Parliament speaker Volodymyr Lytvyn initiated the voting by reading the wording of resolution 255: "Declaring invalid the results of the second round of voting in the presidential elections on 21 November, and that they were accompanied by violations of electoral law and did not fully reflect the will of the people."
Shortly afterward Lytvyn announced the results of the vote by saying: "The [resolution] has been passed."
Deputies also passed a vote of no confidence in the Central Election Commission and called on outgoing President Leonid Kuchma to nominate new members. And they voted to set up a special investigative committee to look into reported violations.
But they did not suggest a date for holding a new vote, which the opposition wants to be held on 12 December.
Outside, thousands of opposition protesters encircled the building and listened to the proceedings.
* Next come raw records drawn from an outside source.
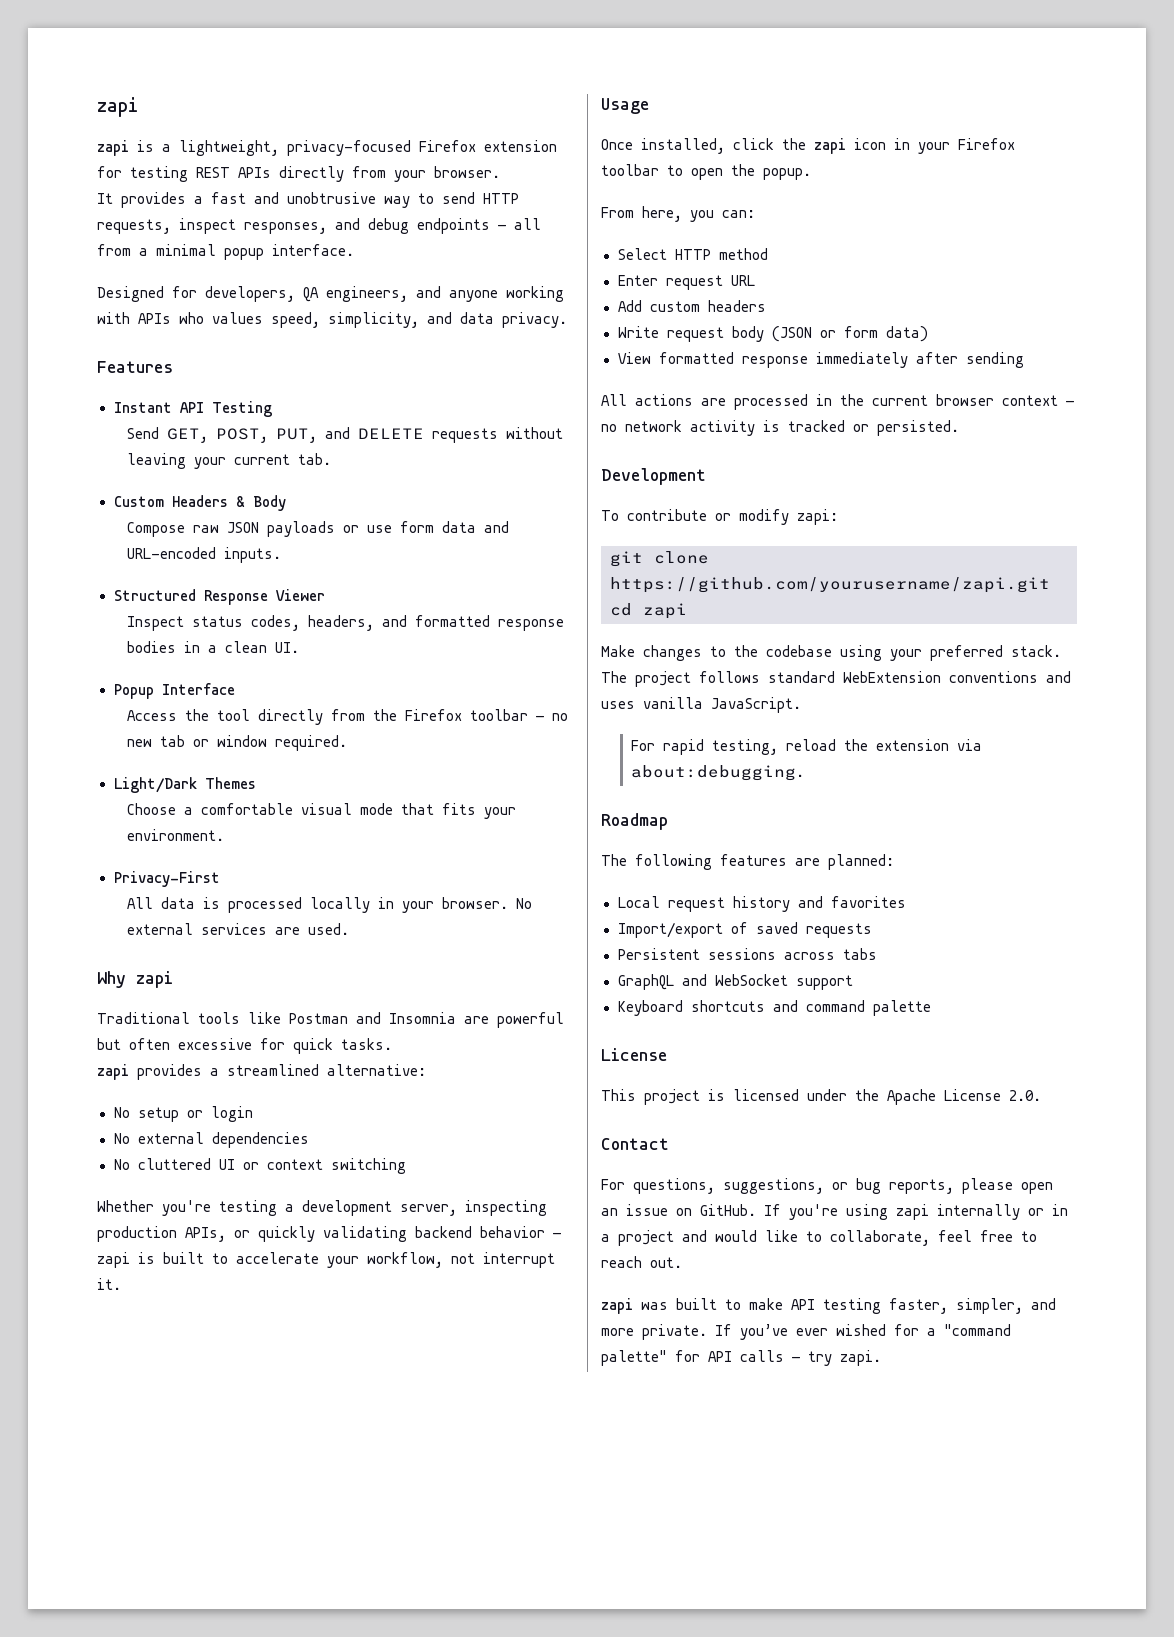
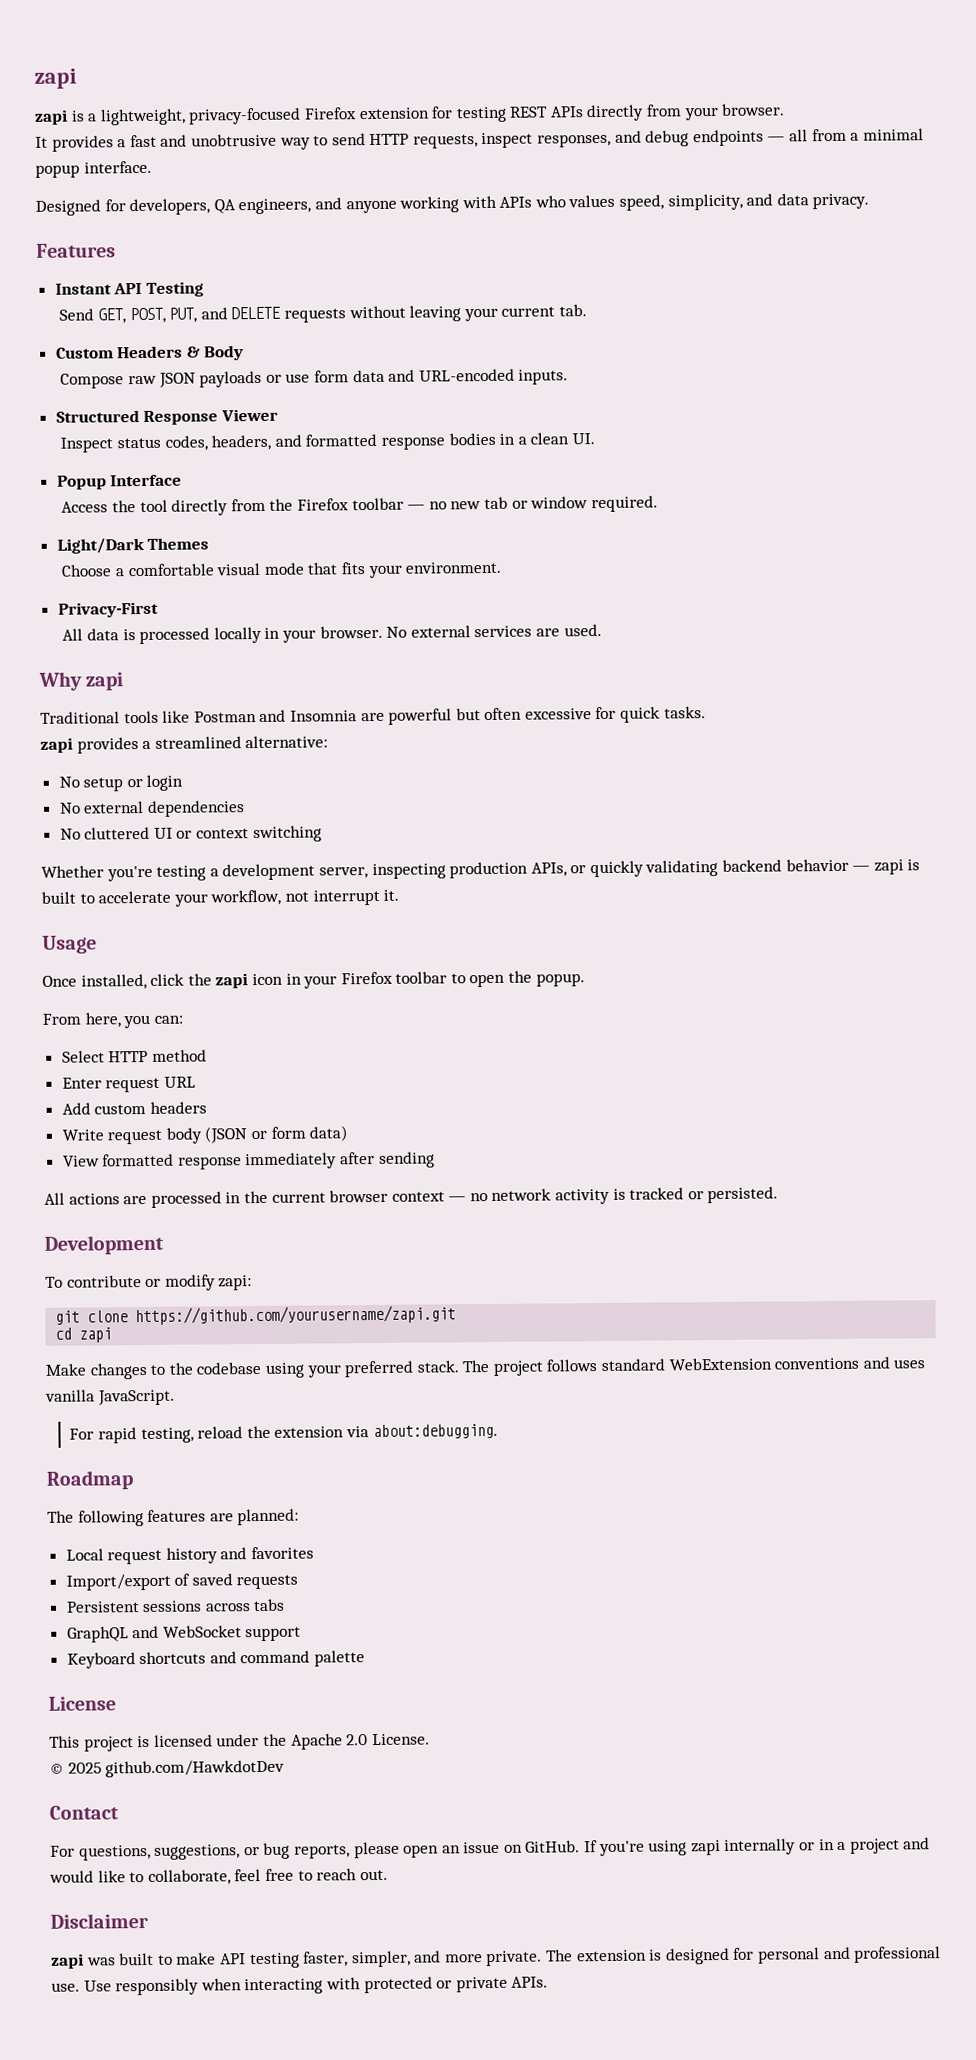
- This project is licensed under the Apache License 2.0.
+ This project is licensed under the Apache 2.0 License.
+ © 2025 github.com/HawkdotDev
+ Disclaimer
- If you’ve ever wished for a "command palette" for API calls — try zapi.
+ The extension is designed for personal and professional use. Use responsibly when interacting with protected or private APIs.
Today's votes are nonbinding. But correspondents say they are a boost to the opposition, after a week of growing street protests over an election many observers say was marred by fraud.
Thousands of opposition supporters continued protesting in the streets of Kyiv for a sixth straight day today, while in eastern Ukraine, a similar number turned out in support of Yanukovych.
Thousands of opposition supporters continued protesting in the streets of Kyiv for a sixth straight day.
Shortly before today's parliament session, the European Union said the best outcome to the crisis would be fresh elections.
The comment came from Dutch Foreign Minister Ben Bot, whose country currently holds the EU's Presidency.
That's a demand Yushchenko has been making, most recently last night, after he emerged from a meeting with Yanukovych and international mediators.
"We are sure that any deals about forming a government, any deal on sharing posts in government, any deals on political reform, will not resolve the political crisis which we face today, because this crisis has come about through falsification of elections," Yushchenko said. "That is why the answer has to come in the shape of a new vote. There is no other way."
Yesterday's meeting produced an agreement to set up a working group to pursue talks. Negotiators from both candidates' camp were to meet today.
On 29 November, Ukraine's Supreme Court begins key hearings when it considers an appeal by Yushchenko to nullify the election result.
Yanukovych cannot be inaugurated as president until the Supreme Court issues its ruling.